3.4 Amazon CodeWhisperer
AI Code Generator - Amazon CodeWhisperer - AWS
Available as part of the AWS Toolkit for Visual Studio (VS) Code and JetBrains, CodeWhisperer currently supports Python, Java, JavaScript, TypeScript, C#, Go, Rust, PHP, Ruby, Kotlin, C, C++, Shell scripting, SQL and Scala. In addition to VS Code and the JetBrains family of IDEs—including IntelliJ, PyCharm, GoLand, CLion, PhpStorm, RubyMine, Rider, WebStorm, and DataGrip—CodeWhisperer is also available for AWS Cloud9, AWS Lambda console, JupyterLab and Amazon SageMaker Studio.
Free for individual use.
3.5 Others
4 Pedagogy
Coding assistants are a great way to learn to code (if that is a thing that is still valuable to do?)
5 Incoming
openai/openai-cookbook: Examples and guides for using the OpenAI API
LMQL: Programming Large Language Models: “LMQL is a programming language for language model interaction.”
LMQL generalises natural language prompting, making it more expressive while remaining accessible. For this, LMQL builds on top of Python, allowing users to express natural language prompts that also contain code. The resulting queries can be directly executed on language models like OpenAI’s GPT models > Fixed answer templates and intermediate instructions allow the user to steer the LLM’s reasoning process.

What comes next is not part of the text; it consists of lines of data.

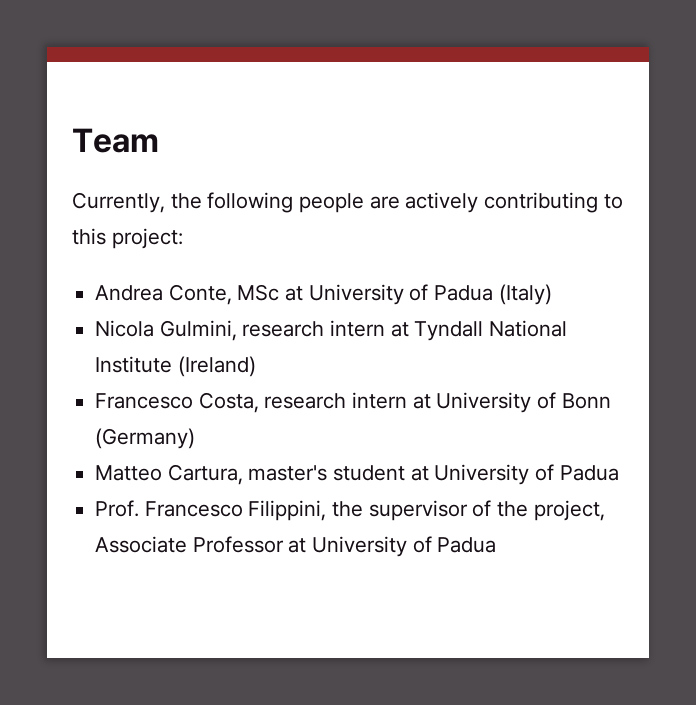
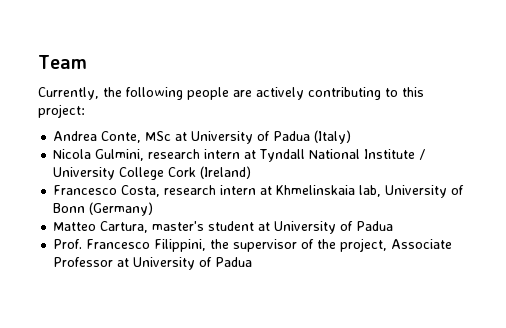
- Nicola Gulmini, research intern at Tyndall National Institute (Ireland)
+ Nicola Gulmini, research intern at Tyndall National Institute / University College Cork (Ireland)
- Francesco Costa, research intern at University of Bonn (Germany)
+ Francesco Costa, research intern at Khmelinskaia lab, University of Bonn (Germany)

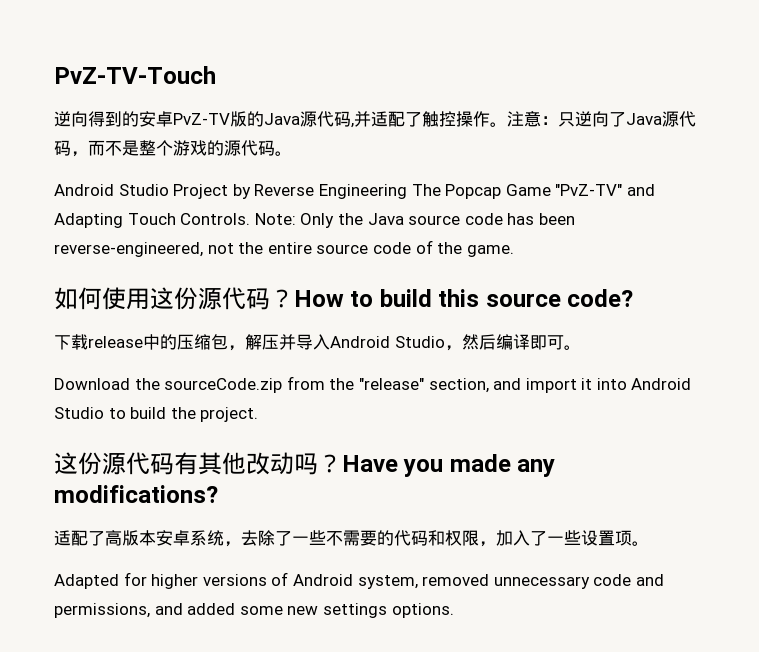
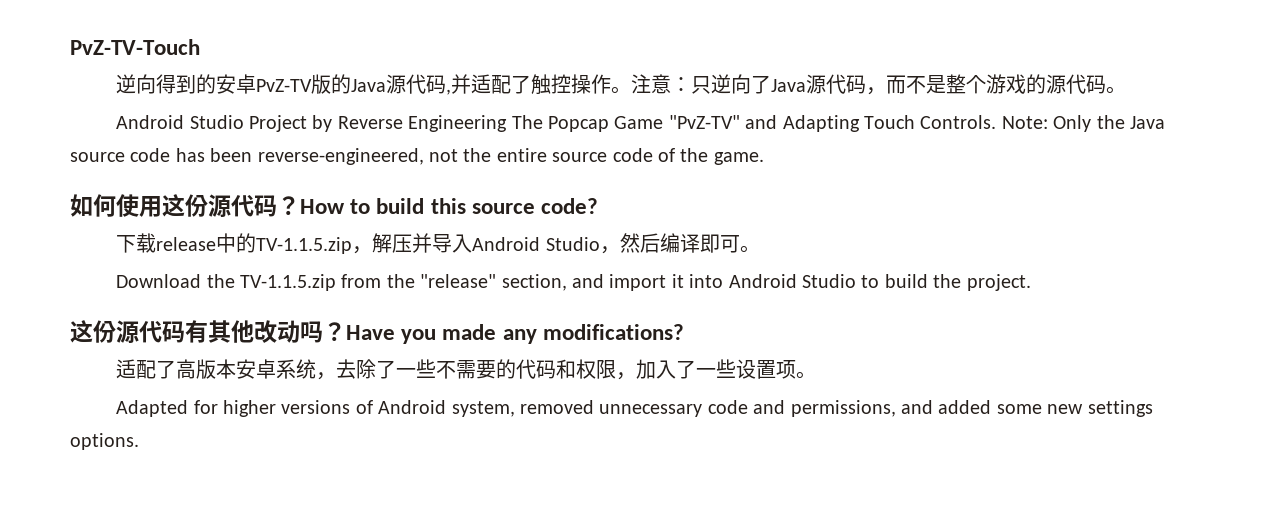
- 下载release中的压缩包，解压并导入Android Studio，然后编译即可。
+ 下载release中的TV-1.1.5.zip，解压并导入Android Studio，然后编译即可。
- Download the sourceCode.zip from the "release" section, and import it into Android Studio to build the project.
+ Download the TV-1.1.5.zip from the "release" section, and import it into Android Studio to build the project.

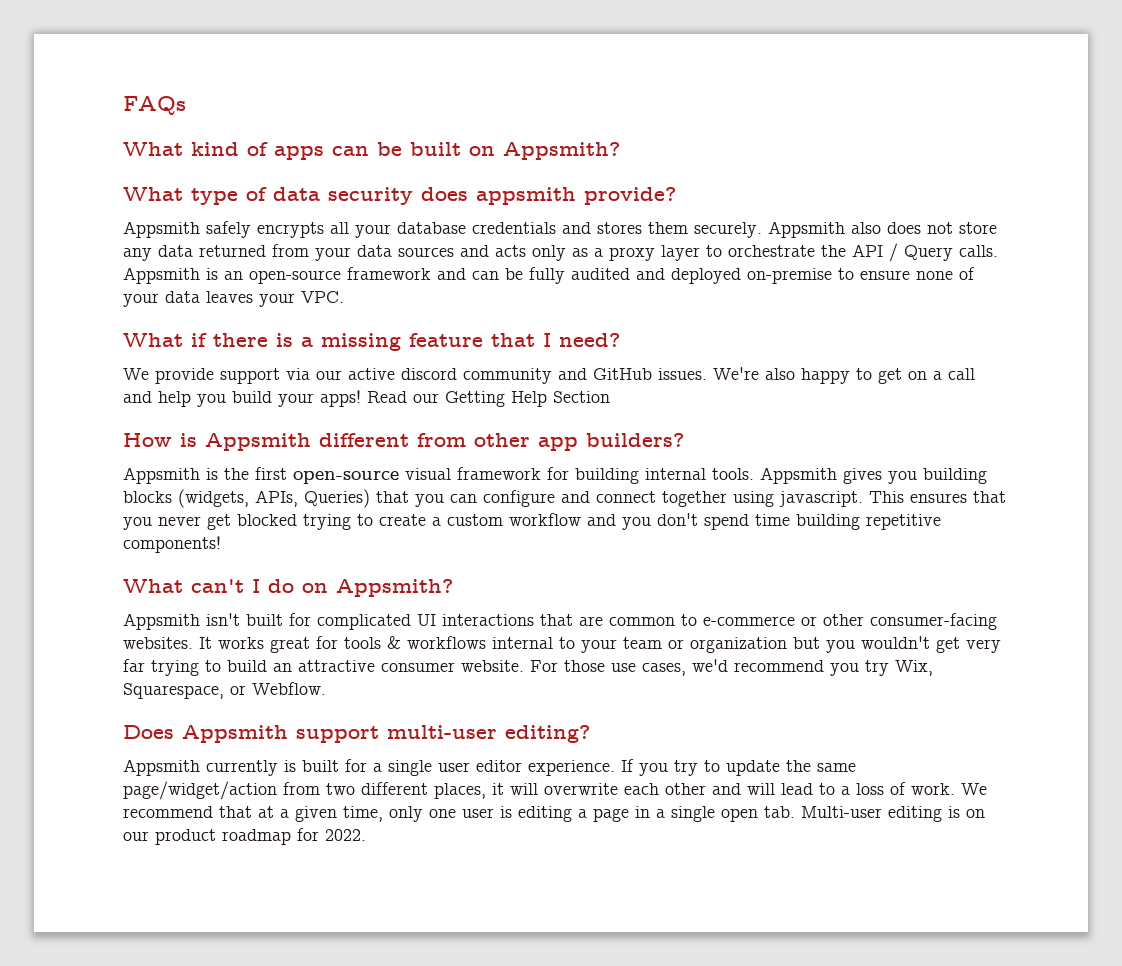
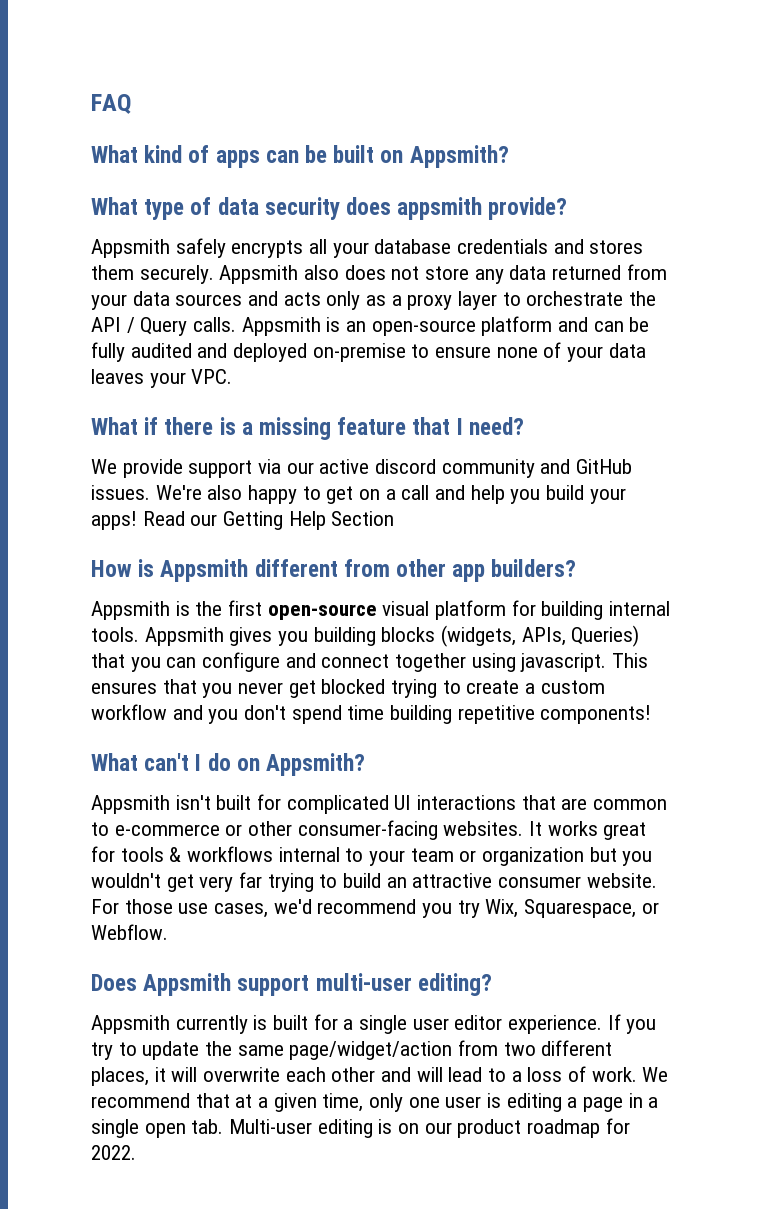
- FAQs
+ FAQ
- Appsmith is an open-source framework and can be fully audited and deployed on-premise to ensure none of your data leaves your VPC.
+ Appsmith is an open-source platform and can be fully audited and deployed on-premise to ensure none of your data leaves your VPC.
- Appsmith is the first open-source visual framework for building internal tools.
+ Appsmith is the first open-source visual platform for building internal tools.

Mitchell Hashimoto on the mysterious ease of ChatGPT plugins
Glean is a system for working with facts about source code. It is designed for collecting and storing detailed information about code structure, and providing access to the data to power tools and experiences from online IDE features to offline code analysis.
For example, Glean could answer all the questions you’d expect your IDE to answer, accurately and efficiently on a large-scale codebase. Things like:
- Where is the definition of this method?
- Where are all the callers of this function?
- Who inherits from this class?
- What are all the declarations in this file?